Théâtre - Critique

Asphalt jungle

Asphalt jungle - Critique sortie Théâtre Paris La Manufacture des Abbesses


de Sylvain Levey / mes Laurent Maindon

Ils n’ont pas spécialement des têtes d’abrutis, ils sont plutôt bien mis, ils sont sobres et courtois, ne lèvent pas le ton et sont d’une politesse exquise. Quatre hommes sur scène, nonchalants et souples, sympathiques et souriants : parfaitement semblables à ceux qui les regardent et ne peuvent évidemment pas intervenir, puisqu’ils sont venus au théâtre, où la convention impose de se taire et d’applaudir à la fin… Il faut néanmoins quelques secondes avant que les mains consentent à saluer la performance d’un réalisme confondant et magistralement interprétée par les comédiens : qu’acclame-t-on, en effet, à la fin de ce spectacle ? Non seulement ceux qui ont donné à voir et à entendre cette pièce terrifiante, mais – on ne peut s’empêcher d’y penser – la situation atroce qu’elle a montrée et notre veule complicité de spectateurs silencieux. Deux hommes demandent à un troisième d’en frapper un quatrième. Personne n’est là pour intervenir, faire cesser les coups et rétablir la paix. Le public doit donc encaisser, comme la victime le fait en remerciant ses bourreaux.

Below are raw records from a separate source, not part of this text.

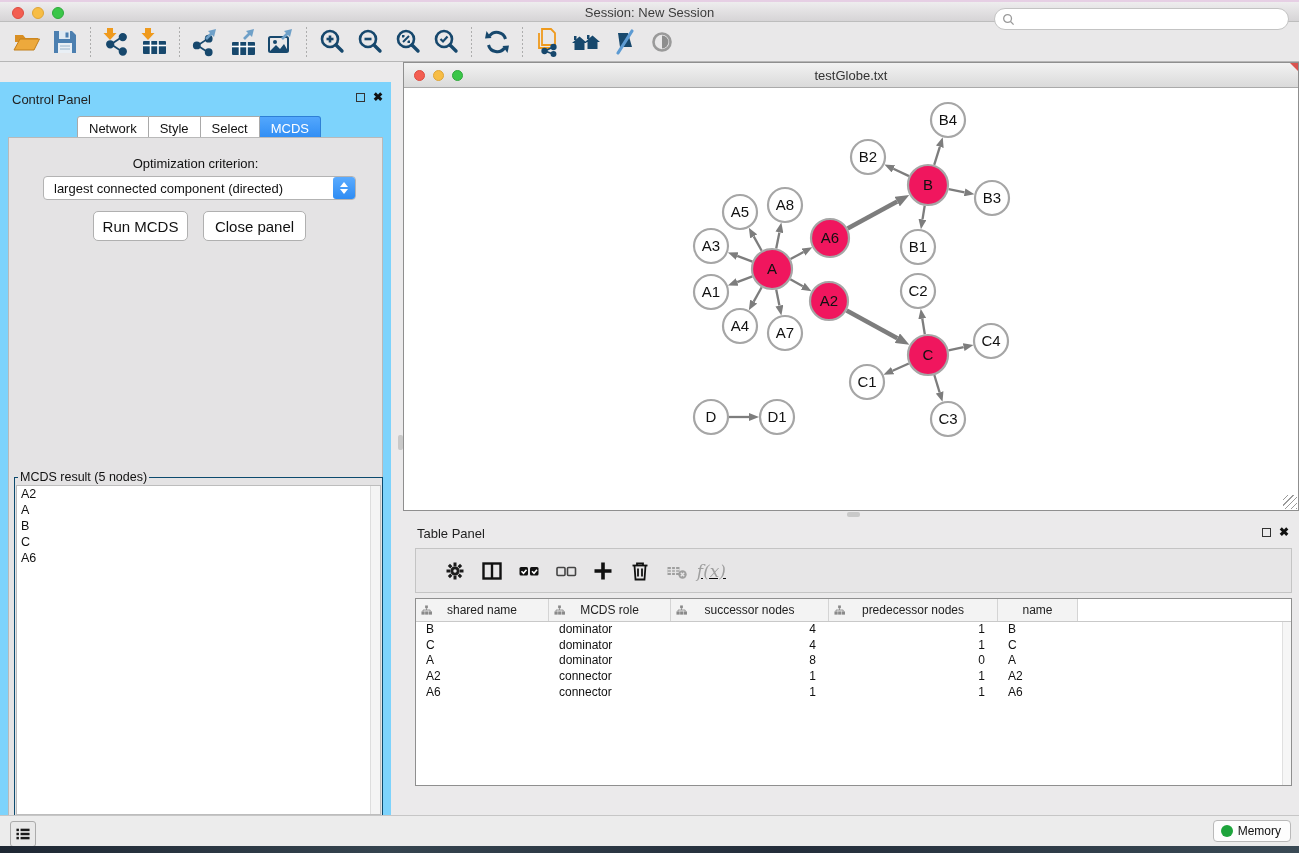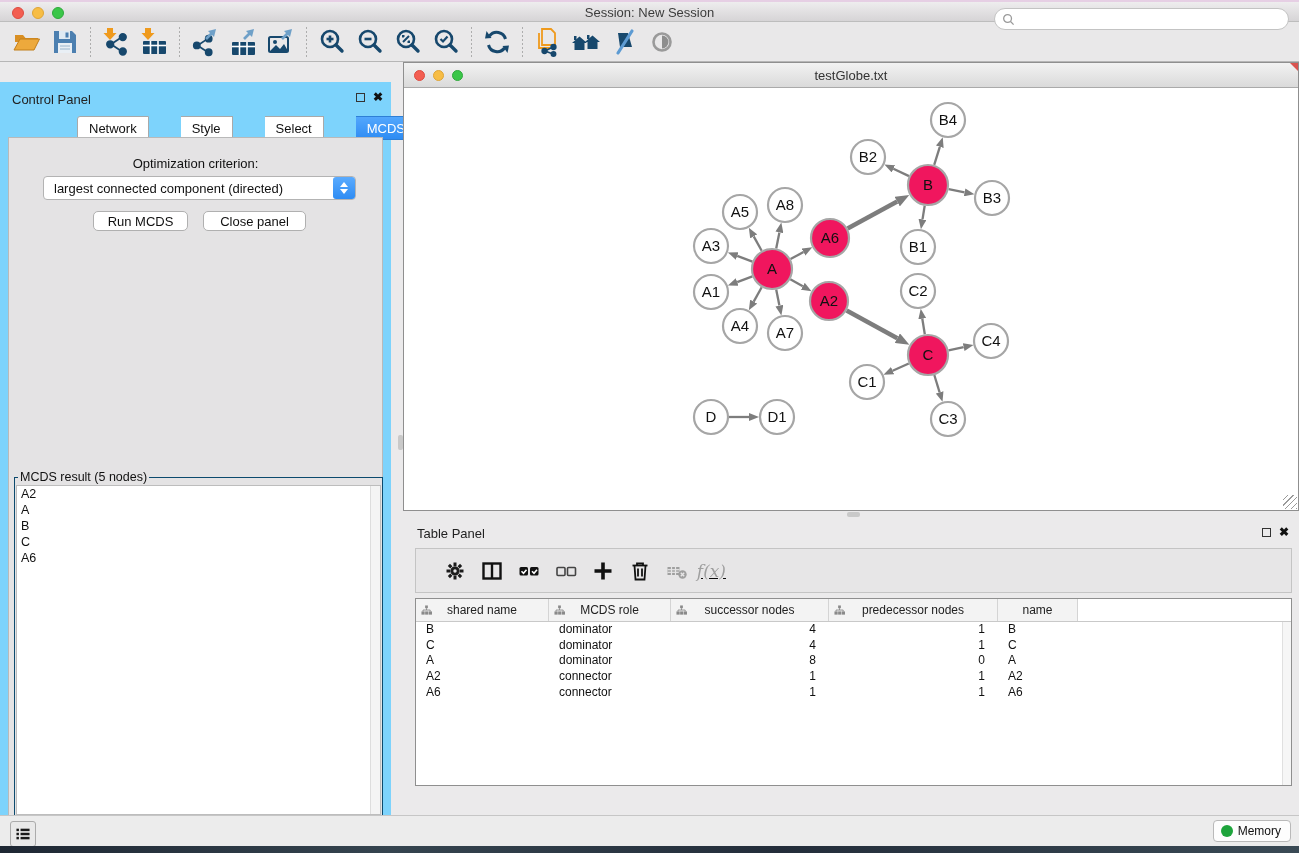"Network" .cp-tabs { gap: 32px -> none }
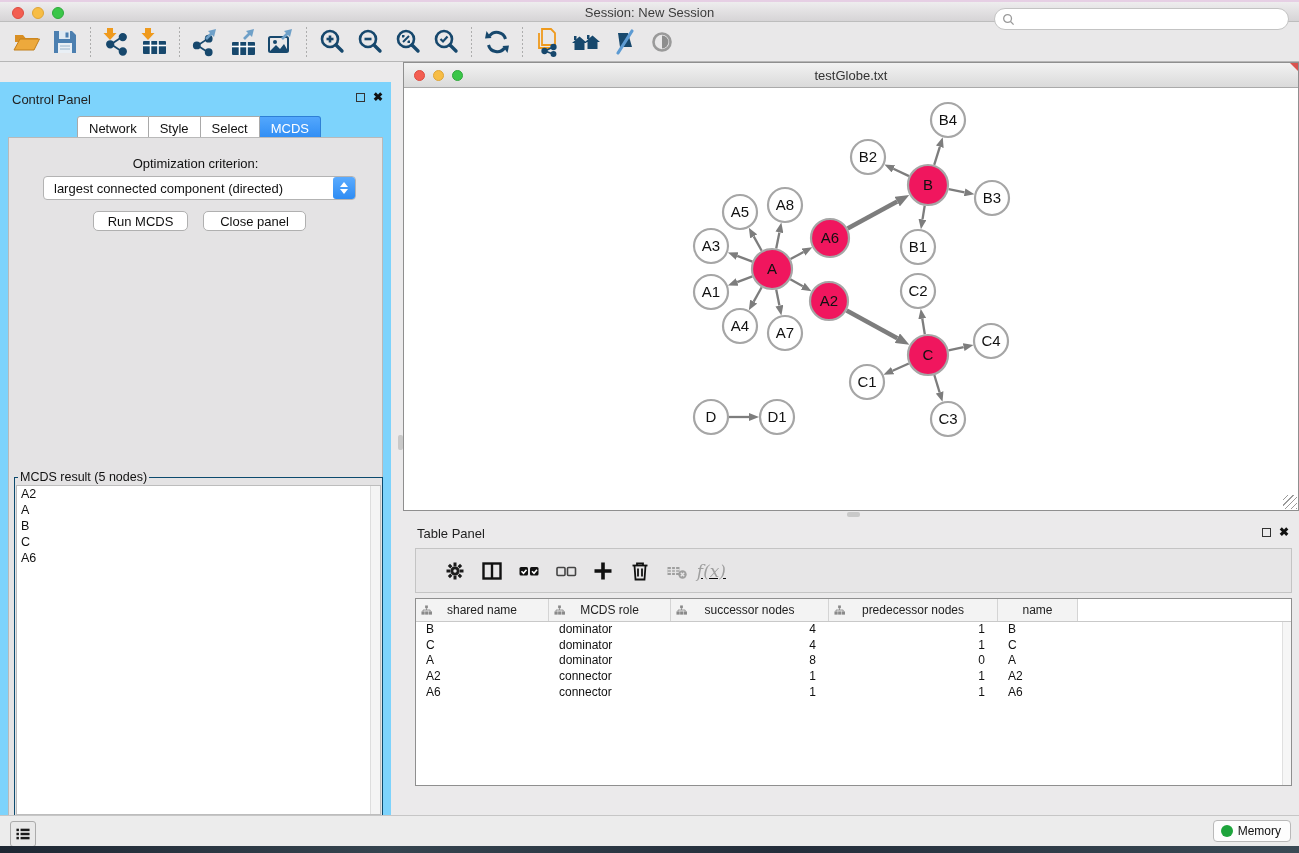"Run MCDS" .cp-btn { font-size: 13px -> 15px; height: 20px -> 30px }
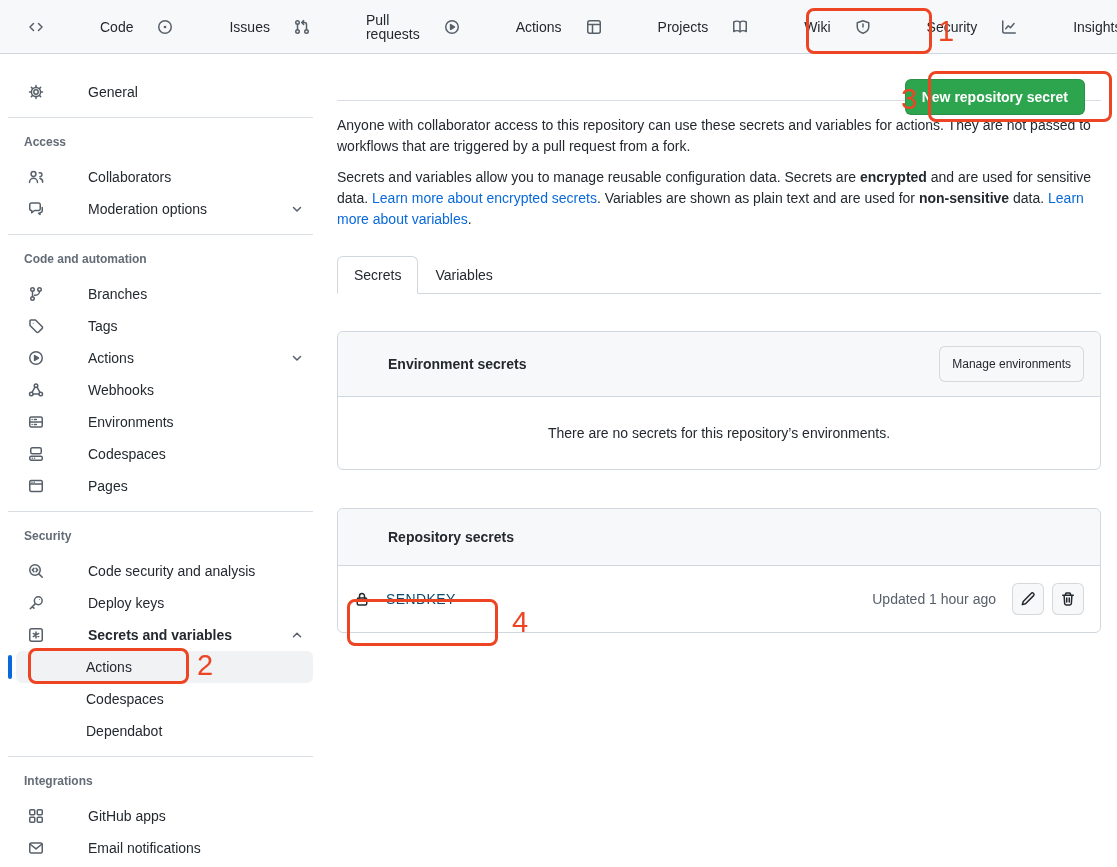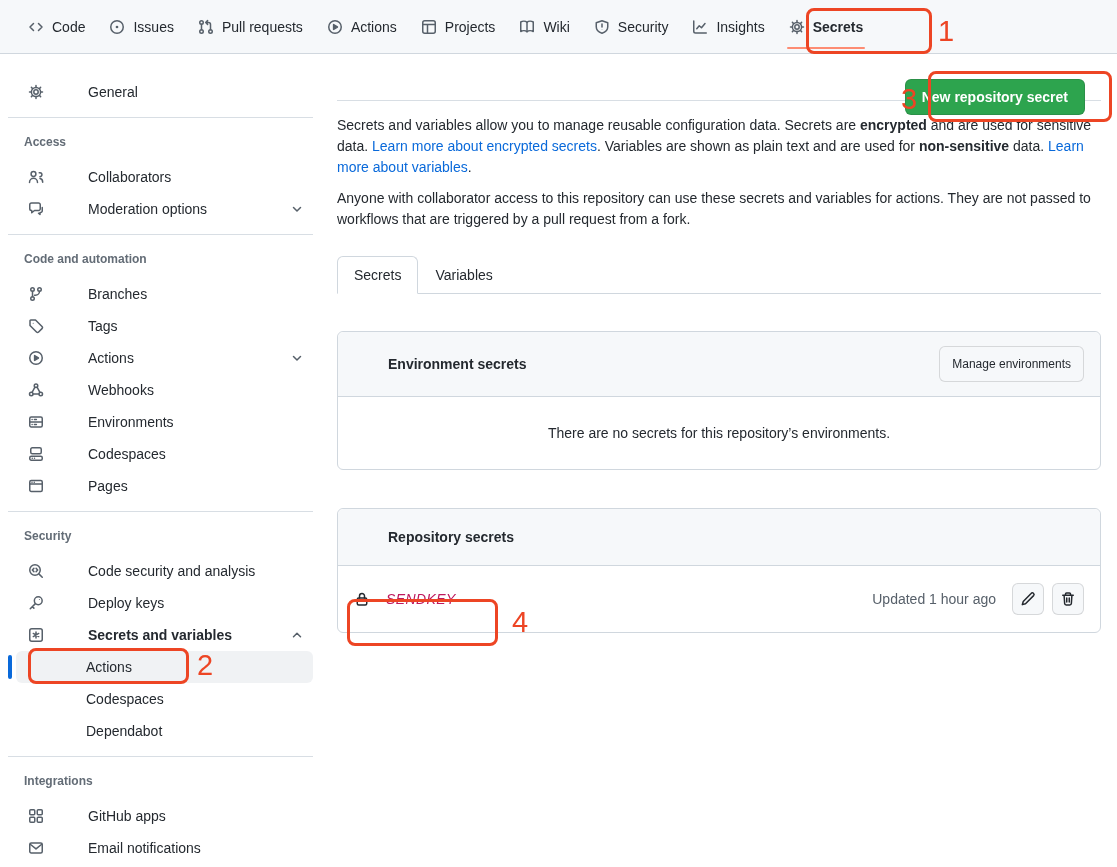"Code" .nav-item .lbl { margin-left: none -> 48px }
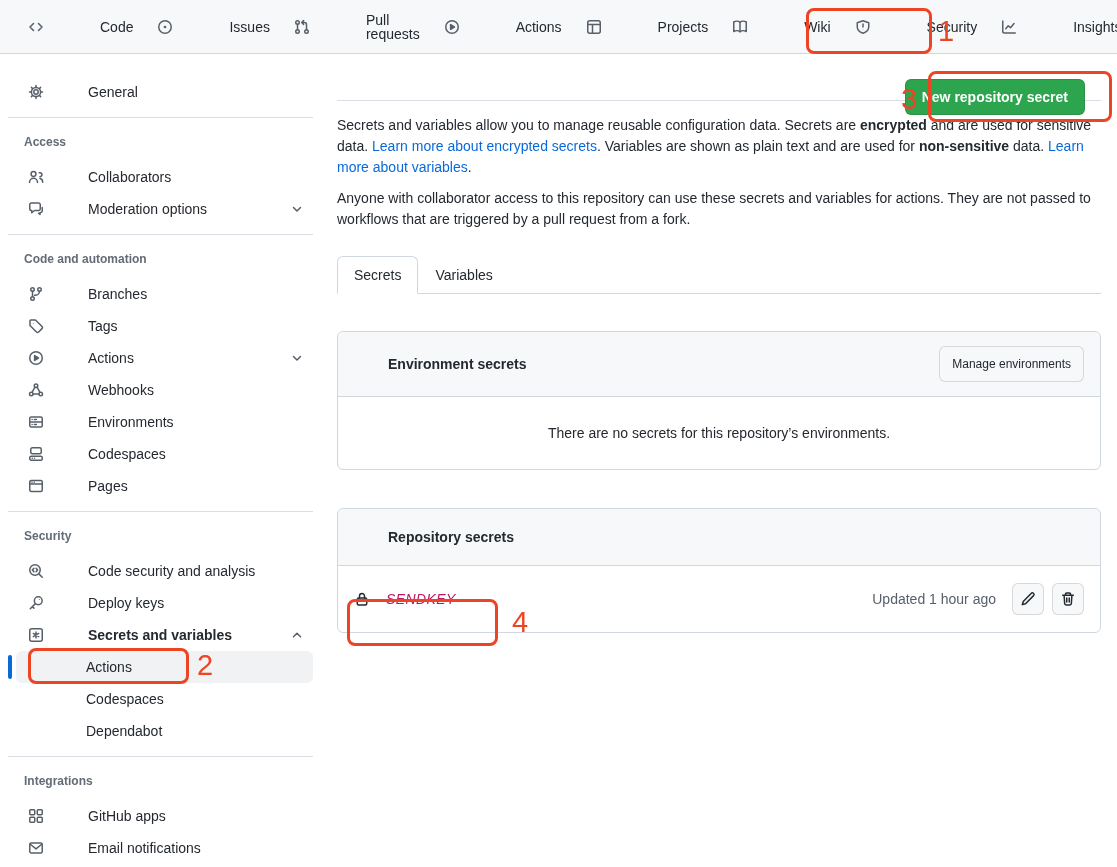"Secrets and variables allow you" p.desc { order: before "Anyone with collaborator access to" -> after "Anyone with collaborator access to" }
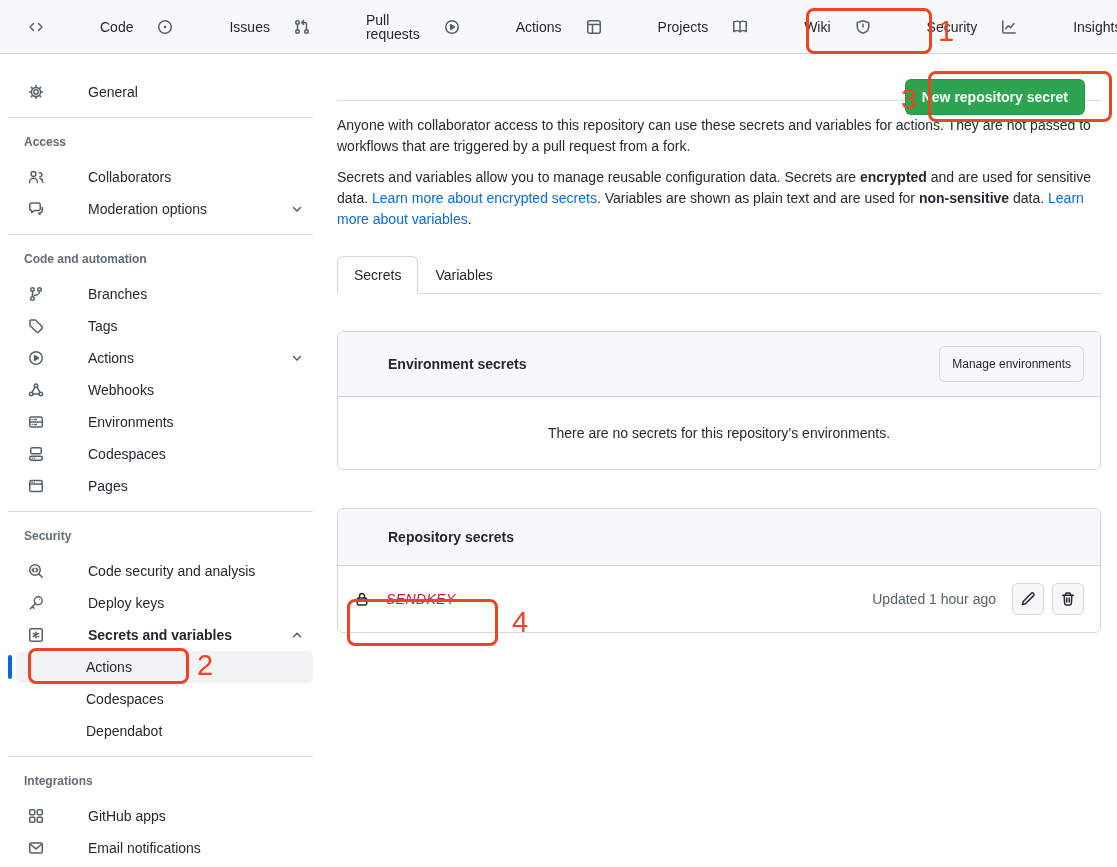"SENDKEY" .secret-name { color: #be185d -> #0c4a6e; font-style: italic -> none }
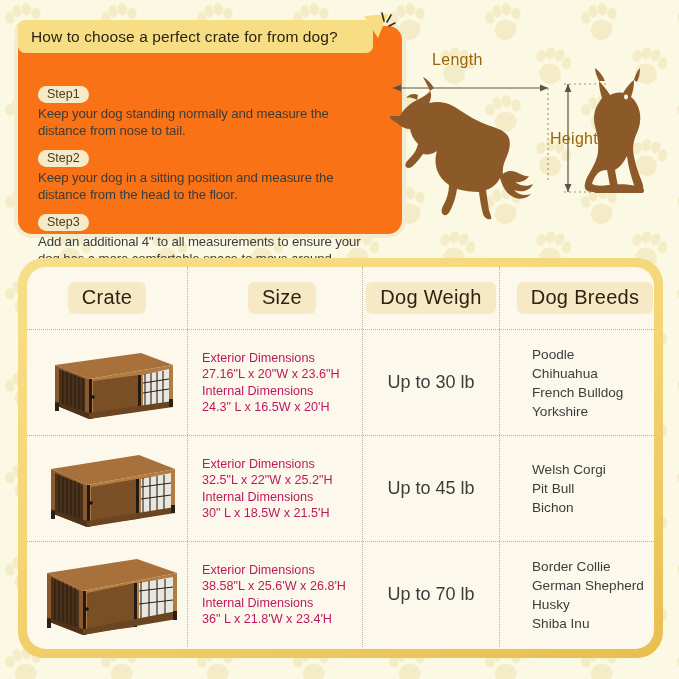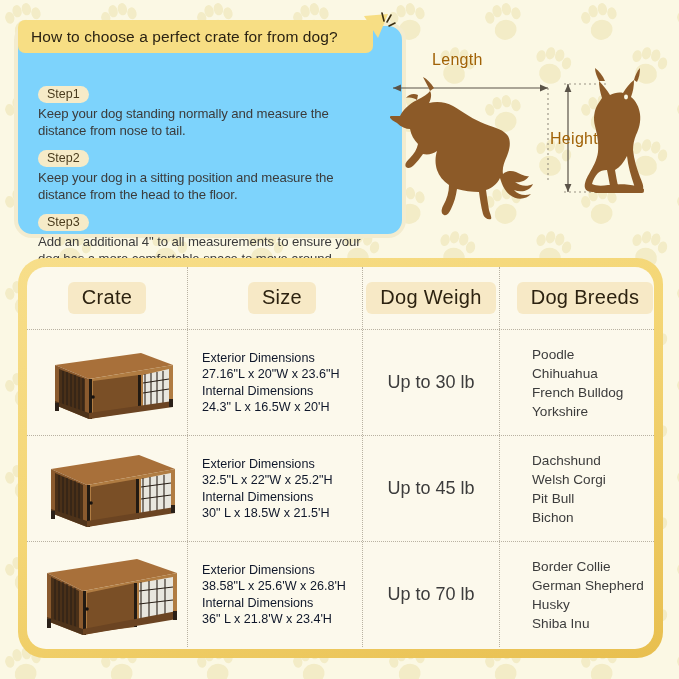"Step1" .info-card { background: #7dd3fc -> #f97316 }
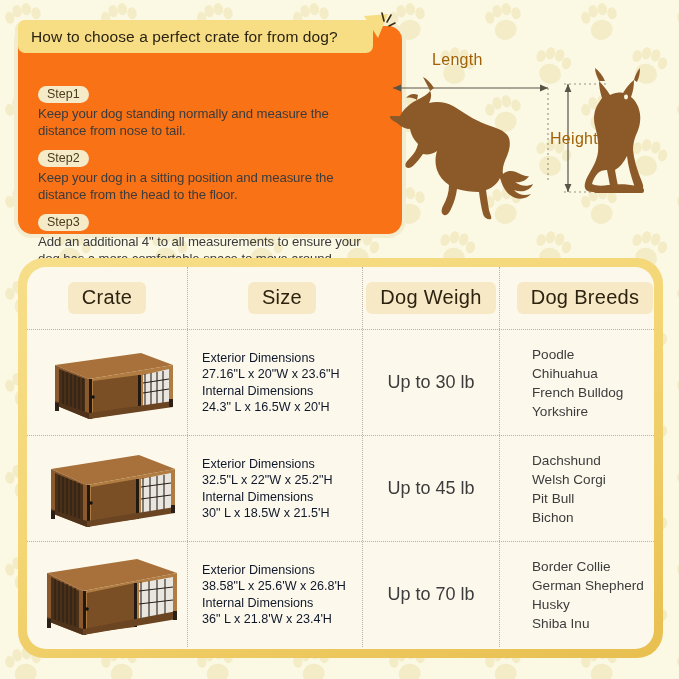"Exterior Dimensions" .size-text { color: #0f172a -> #be185d }
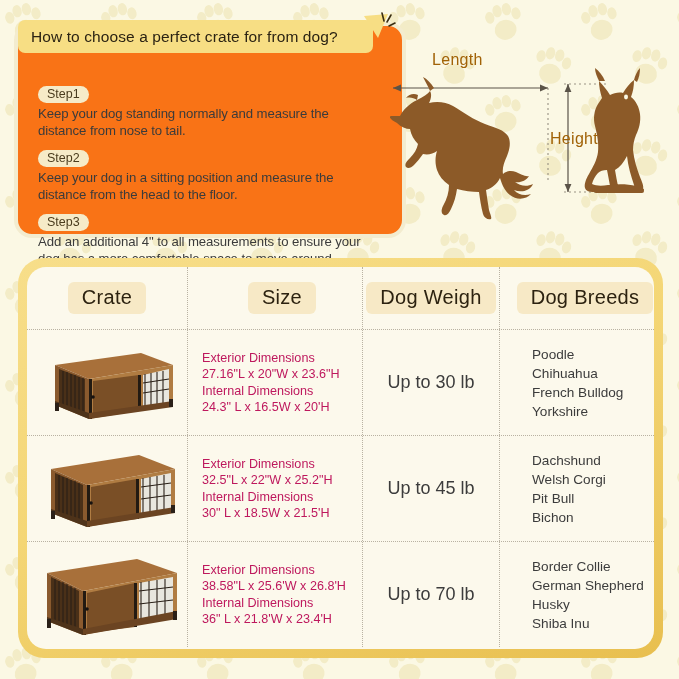"Dachshund" div.breed-line { html: <div>Dachshund</div> -> none }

Tuer les autres pour tuer le temps…

Le problème tient aussi au fait que cette victime étrange ne se rebiffe pas… Servitude volontaire ? Complicité idiote, acceptation de la loi du plus fort ? Force est de l’admettre ! L’intelligence du propos de Sylvain Levey, parfaitement servie par la mise en scène qui en adopte l’élégante retenue, tient au fait que la pièce suggère toutes les situations imaginables sans en préciser aucune. Ratonnades, pogroms, Nuit de Cristal, exactions sexistes, tabassage homophobes, etc. : la structure est toujours la même et elle se joue devant nos yeux effarés. Il suffit de se croire supérieur pour justifier le pire. Il suffit d’être au moins deux pour en convaincre un troisième de casser la figure, les genoux et les côtes d’un quatrième, de l’humilier, de le pousser au suicide, de mimer son exécution et d’en rire. Erreurs ou ignominies de l’Histoire ? Pas du tout ! Ici, maintenant, hier encore, demain sans aucun doute, « tuer son frère est plus doux » que « boire aux fontaines » et partager ensemble « un vin bleu comme le ciel », comme disait l’indispensable Hugo. Ghyslain Del Pino, Christophe Gravouil, Yann Josso et Nicolas Sansier interprètent leurs rôles avec un très grand talent et une finesse suggestive d’autant plus efficace qu’elle ne caricature jamais ces êtres atroces, figures plutôt que personnages, humains, nos semblables, nos contemporains, nous, peut-être…

 

Catherine Robert

A propos de l'événement


Asphalt jungle
du mercredi 29 août 2018 au samedi 13 octobre 2018
La Manufacture des Abbesses
7, rue Véron, 75018 Paris.

Du mercredi au samedi à 19h. Tél. : 01 42 33 42 03. Durée : 50 min.